Task brief:
When you transcribe the listing, keep each line exact and drop the pictures.

Dataset:

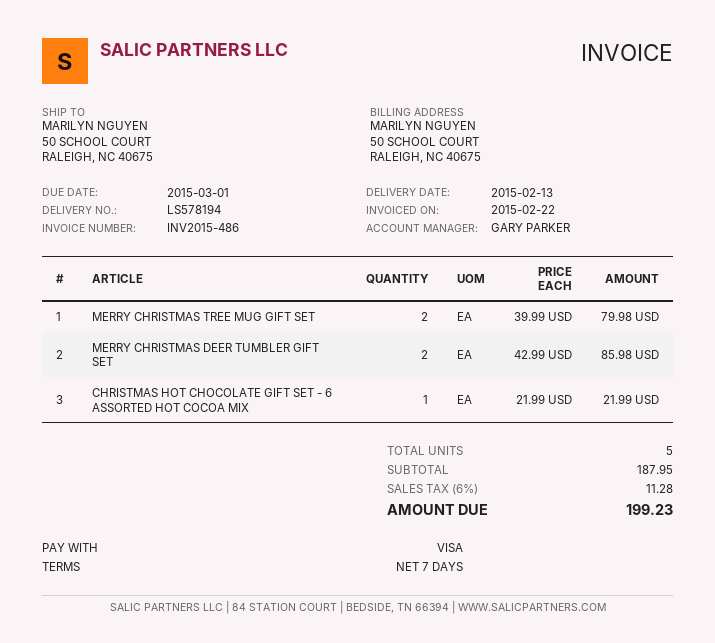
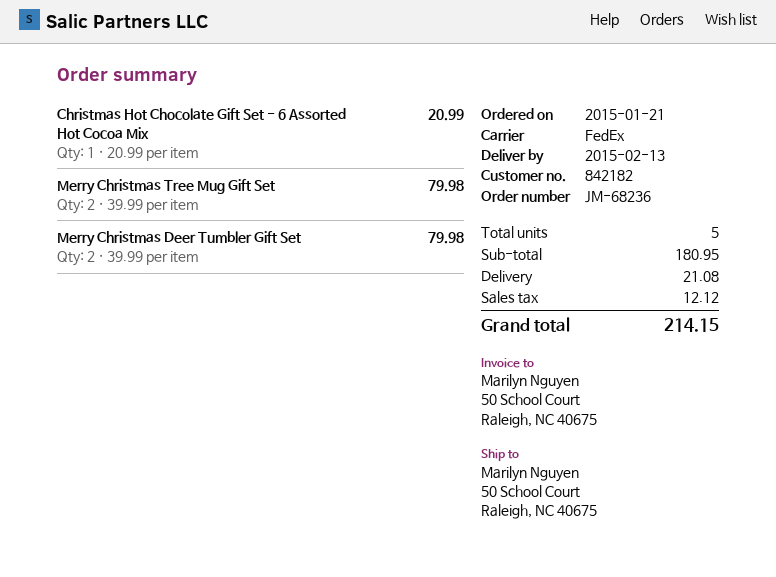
MERRY CHRISTMAS DEER TUMBLER GIFT SET: 2 x 42.99 = 85.98 -> 2 x 39.99 = 79.98
CHRISTMAS HOT CHOCOLATE GIFT SET - 6 ASSORTED HOT COCOA MIX: 1 x 21.99 = 21.99 -> 1 x 20.99 = 20.99
subtotal: 187.95 -> 180.95
shipping: none -> 21.08
tax: 11.28 -> 12.12
total: 199.23 -> 214.15

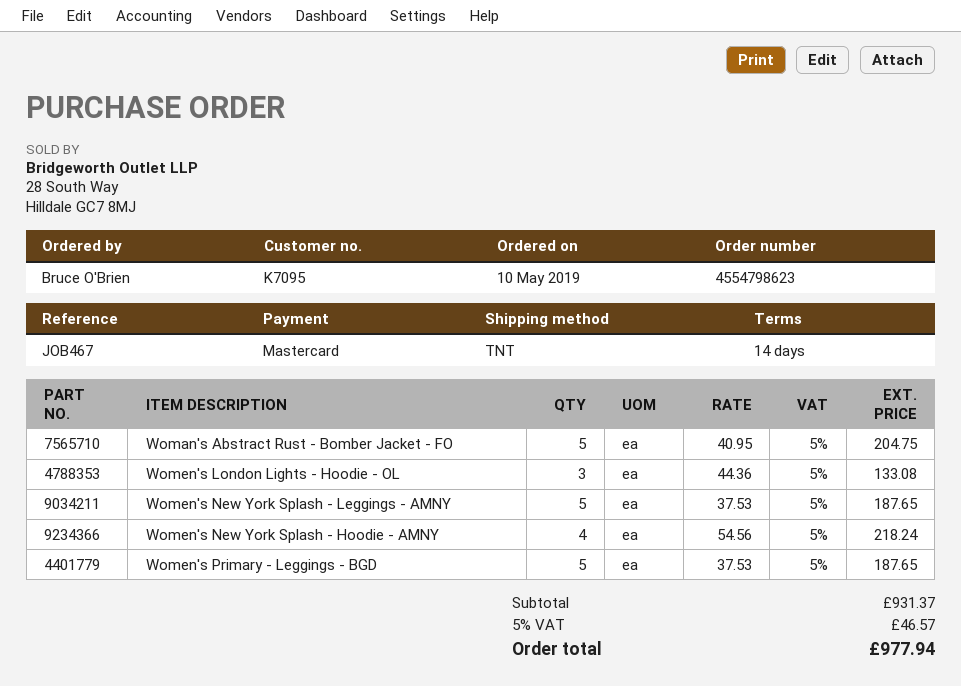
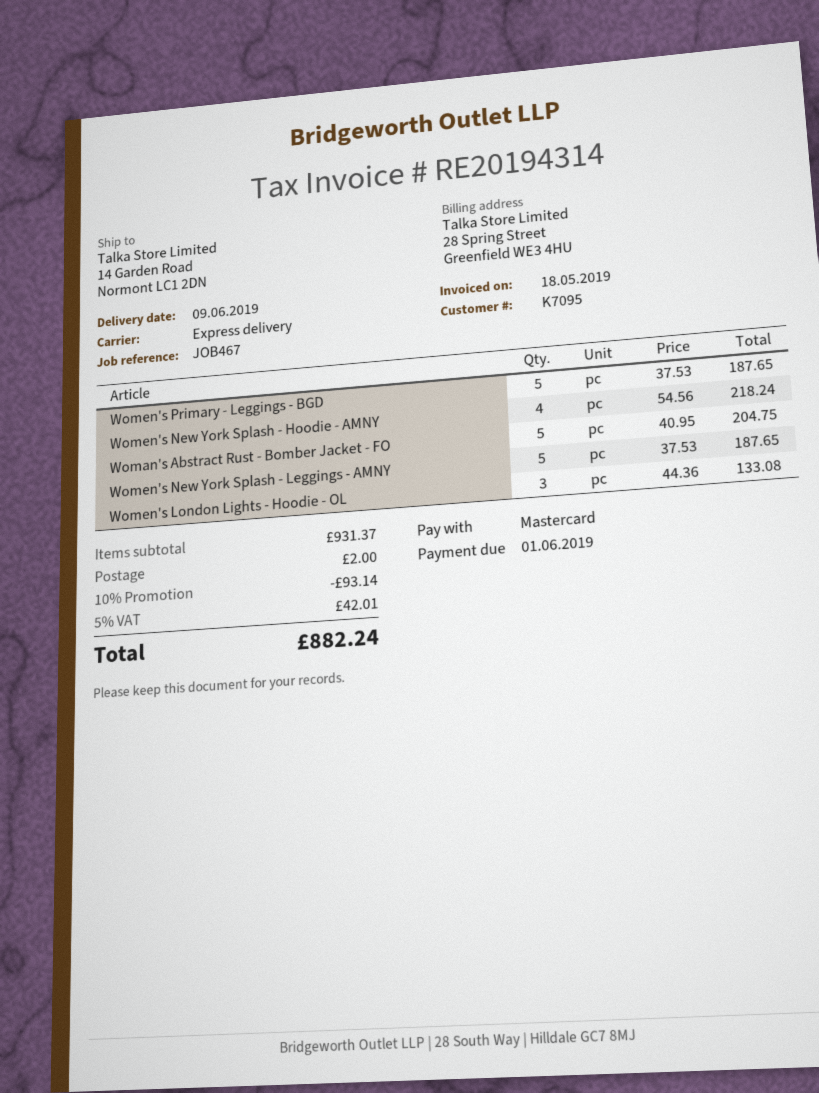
shipping method: TNT -> express
discount: none -> 10% = 93.14
shipping: none -> 2.00
tax: 5% = 46.57 -> 5% = 42.01
total: 977.94 -> 882.24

Exercise response:
MERRY CHRISTMAS DEER TUMBLER GIFT SET: 2 x 42.99 = 85.98 -> 2 x 39.99 = 79.98
CHRISTMAS HOT CHOCOLATE GIFT SET - 6 ASSORTED HOT COCOA MIX: 1 x 21.99 = 21.99 -> 1 x 20.99 = 20.99
subtotal: 187.95 -> 180.95
shipping: none -> 21.08
tax: 11.28 -> 12.12
total: 199.23 -> 214.15

shipping method: TNT -> express
discount: none -> 10% = 93.14
shipping: none -> 2.00
tax: 5% = 46.57 -> 5% = 42.01
total: 977.94 -> 882.24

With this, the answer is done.